I am also open to receiving substantive input into the scope of our stress tests from overseas regulators, particularly the Bank of England and the European Securities and Markets Authority (ESMA), on whose domestic markets U.S. CCPs may have significant impact.

As you may know, I recently expressed concern over the current European Union (EU) legislative proposal for a new EU framework for the regulation and supervision of CCPs. I am particularly opposed to elements of the proposal that would have ESMA subject U.S. CCPs to overlapping EU regulation and supervision without due deference to existing CFTC regulation and supervision of those U.S. CCPs – due deference that was already agreed to between the EU and the U.S. in the 2016 common approach for transatlantic CCPs.

It is my sincere hope that clear, firm and exact limits on the extent of ESMA’s regulation and supervision of U.S. CCPs, consistent with the 2016 common approach, will be part of any final EU legislation.

Let there be no doubt that my opposition to such direct and duplicative oversight of U.S. CCPs by ESMA does not mean I reject ESMA’s interest in the prudent operation of U.S. CCPs. Quite the contrary. It is a priority for the CFTC to maintain a professional and constructive working relationship with ESMA. Exchanging input into multi-CCP stress tests should be a valuable component of a healthy institutional relationship between the CFTC and ESMA.

If EU authorities will work with us in a collaborative manner that is deferential to our jurisdiction over our domestic markets, it will find no better friend and partner than the United States in our common goal of reforming swaps markets for greater resiliency and vitality supporting global prosperity.

Conclusion

I began my remarks this morning talking about comparable economic growth rates, the role of derivatives markets in support of economic health and the goal of enhancing market functionality through intelligent regulations.

I want to close by noting that the two topics I discussed speak directly to that goal:

  • optimizing the CFTC’s SEF rules to enhance market productivity and efficiency, and
  • improving CCP stress testing to ensuring that swap markets operate upon a strong and durable foundation.

These and other improvements to our reform of global markets for swaps and other derivatives should help support economic growth not just in the U.S., but elsewhere around the world.

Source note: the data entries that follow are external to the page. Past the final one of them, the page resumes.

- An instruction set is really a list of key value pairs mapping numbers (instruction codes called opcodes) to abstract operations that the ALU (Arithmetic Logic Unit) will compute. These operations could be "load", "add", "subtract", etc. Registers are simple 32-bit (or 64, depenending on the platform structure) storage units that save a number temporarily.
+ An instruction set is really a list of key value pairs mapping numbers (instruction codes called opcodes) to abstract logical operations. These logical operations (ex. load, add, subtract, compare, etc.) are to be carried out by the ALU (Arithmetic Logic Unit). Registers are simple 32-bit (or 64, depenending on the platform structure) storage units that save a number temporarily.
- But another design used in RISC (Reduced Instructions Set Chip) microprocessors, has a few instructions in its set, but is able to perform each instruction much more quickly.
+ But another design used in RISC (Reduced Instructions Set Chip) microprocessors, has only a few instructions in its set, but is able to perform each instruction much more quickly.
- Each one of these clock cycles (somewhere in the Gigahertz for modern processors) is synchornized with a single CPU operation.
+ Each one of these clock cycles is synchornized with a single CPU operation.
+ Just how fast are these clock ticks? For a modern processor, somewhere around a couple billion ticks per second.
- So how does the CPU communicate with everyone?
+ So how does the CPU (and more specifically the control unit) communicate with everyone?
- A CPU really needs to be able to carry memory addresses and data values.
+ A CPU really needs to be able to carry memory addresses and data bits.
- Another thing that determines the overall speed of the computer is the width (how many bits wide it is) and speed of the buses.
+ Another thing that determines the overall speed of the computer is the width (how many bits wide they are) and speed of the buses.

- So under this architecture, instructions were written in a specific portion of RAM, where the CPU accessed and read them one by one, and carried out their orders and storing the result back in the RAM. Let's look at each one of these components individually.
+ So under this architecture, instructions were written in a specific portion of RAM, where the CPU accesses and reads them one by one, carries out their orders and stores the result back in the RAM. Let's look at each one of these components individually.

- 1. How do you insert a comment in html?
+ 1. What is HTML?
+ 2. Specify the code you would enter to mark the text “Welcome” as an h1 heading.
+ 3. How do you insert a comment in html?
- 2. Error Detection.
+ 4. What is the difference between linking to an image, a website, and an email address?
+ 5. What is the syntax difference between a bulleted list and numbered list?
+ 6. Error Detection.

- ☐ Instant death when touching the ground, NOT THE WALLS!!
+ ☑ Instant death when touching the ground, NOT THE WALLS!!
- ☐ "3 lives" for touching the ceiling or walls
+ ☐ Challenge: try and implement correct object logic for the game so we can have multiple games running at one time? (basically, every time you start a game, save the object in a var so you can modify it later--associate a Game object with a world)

All people – whether they live in America or here in Singapore – aspire to see their families thrive amidst broad-based economic prosperity. Vibrant and resilient financial markets have a critical role to play in underpinning economic progress.

The CFTC intends to do its part to carry out our regulatory mission in ways that enhance markets and their underlying vibrancy, diversity and durability.

Thank you.

1 GDP Annual Growth Rate in Singapore averaged 6.66 percent from 1976 until 2017 https://tradingeconomics.com/singapore/gdp-growth-annual.

2 To execute a trade in equities or bonds in the United States, one must interact with a holder of a Series 7 license working for an NASD registered broker-dealer. To execute a trade of a futures contract, one must transact through a holder of a Series 3 license working for an NFA registered Introducing Broker.

3 SEF personnel handling swaps transactions are not required to pass proficiency exams or hold professional licenses.

4 To transact on a SEF, a participant must be an ECP. CEA section 1a(18). However, non-ECPs may trade on DCMs.

5 Exclusive of “security-based swaps” regulated by the Securities and Exchange Commission.

6 See generally, J. Christopher Giancarlo, Pro-Reform Reconsideration of the CFTC Swaps Trading Rules: Return to Dodd-Frank (2015), at http://www.cftc.gov/idc/groups/public/@newsroom/documents/file/sefwhitepaper012915.pdf.

7 Such “permitted transaction” order books are barely used.